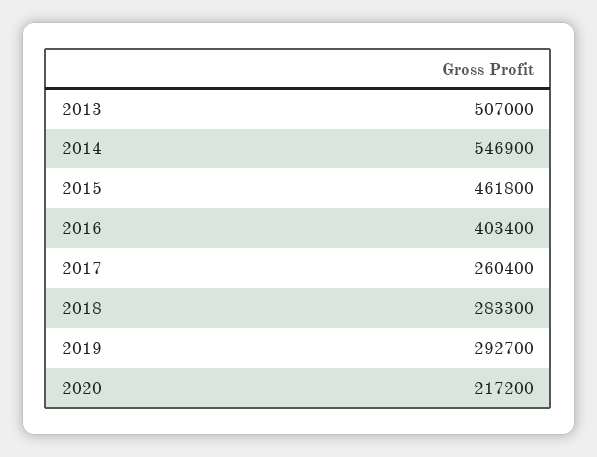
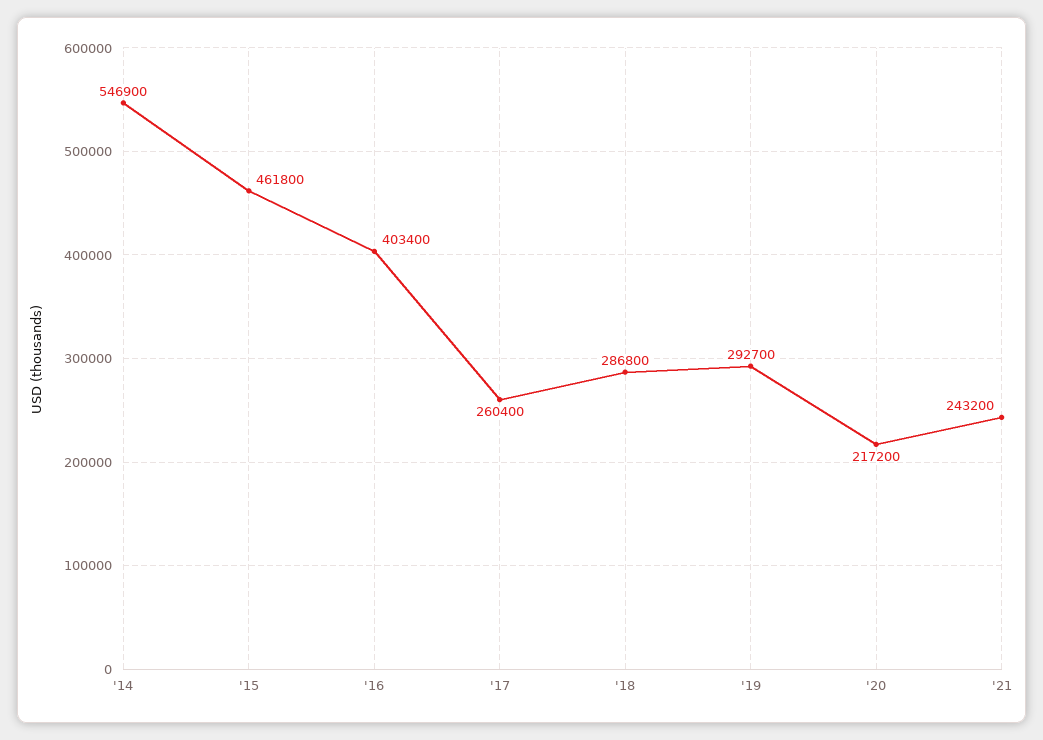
2013: 507000 -> none
2018: 283300 -> 286800
'21: none -> 243200

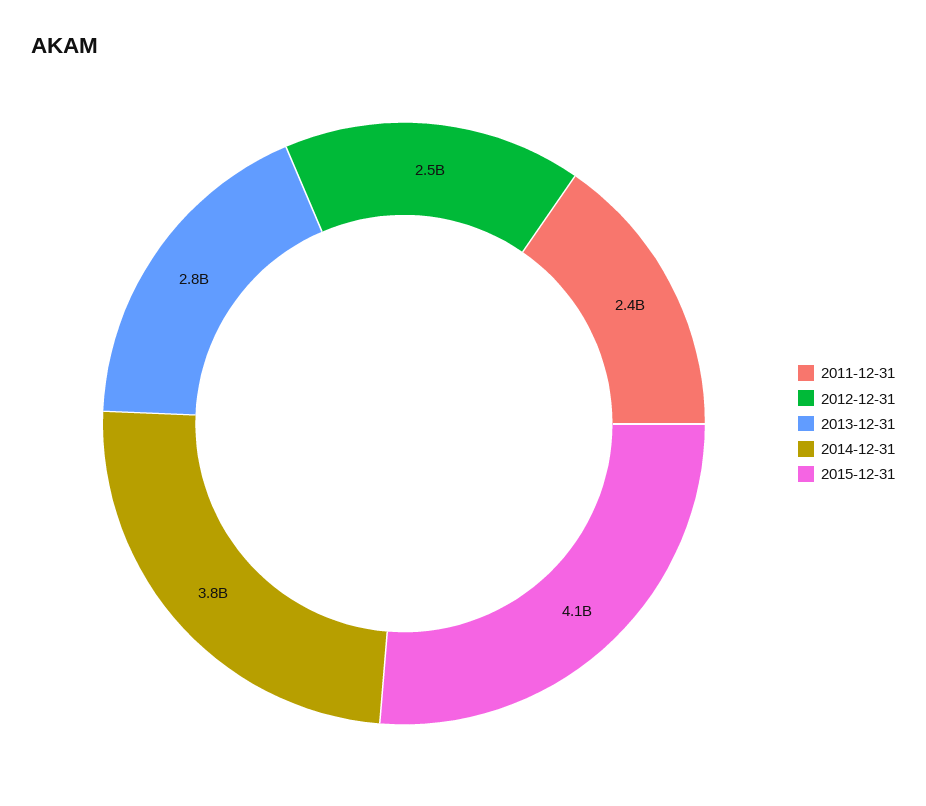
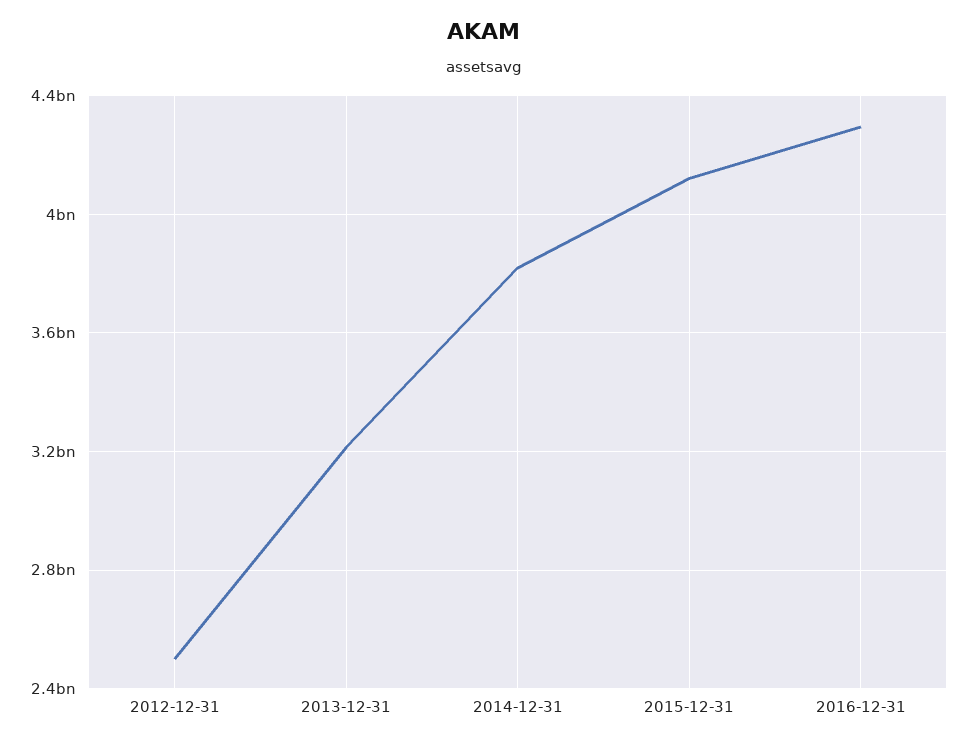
2011-12-31: 2400000000 -> none
2013-12-31: 2800000000 -> 3200000000
2016-12-31: none -> 4300000000

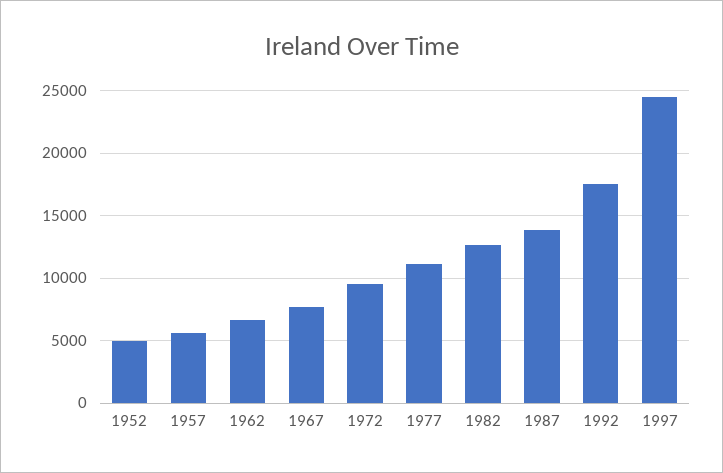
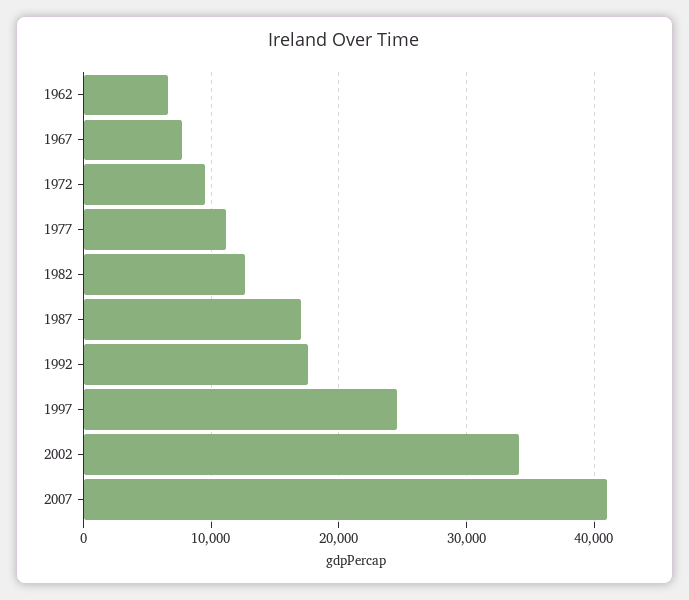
1952: 5000 -> none
1957: 5500 -> none
1987: 14000 -> 17000
2002: none -> 34000
2007: none -> 41000

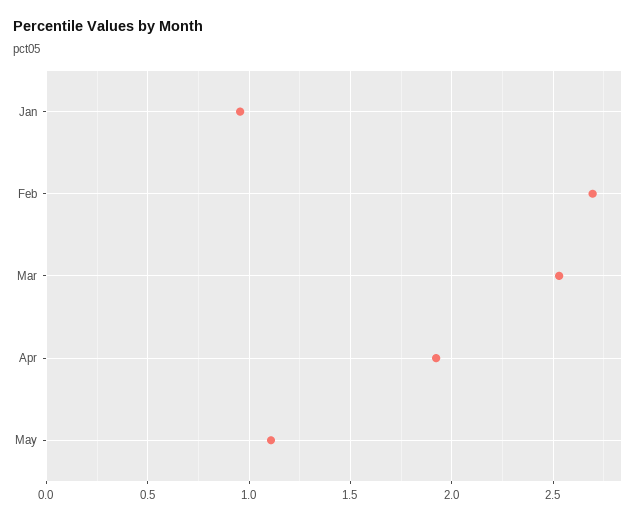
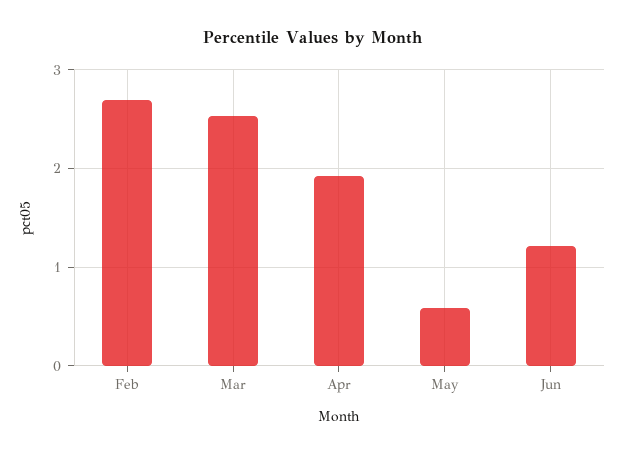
Jan: 0.95 -> none
May: 1.1 -> 0.6
Jun: none -> 1.2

------------------------------

**WHAT YOU WILL DO**
Set down the material above exactly as written, but not the pictures.

**WRITTEN ANSWER**
2013: 507000 -> none
2018: 283300 -> 286800
'21: none -> 243200

2011-12-31: 2400000000 -> none
2013-12-31: 2800000000 -> 3200000000
2016-12-31: none -> 4300000000

1952: 5000 -> none
1957: 5500 -> none
1987: 14000 -> 17000
2002: none -> 34000
2007: none -> 41000

Jan: 0.95 -> none
May: 1.1 -> 0.6
Jun: none -> 1.2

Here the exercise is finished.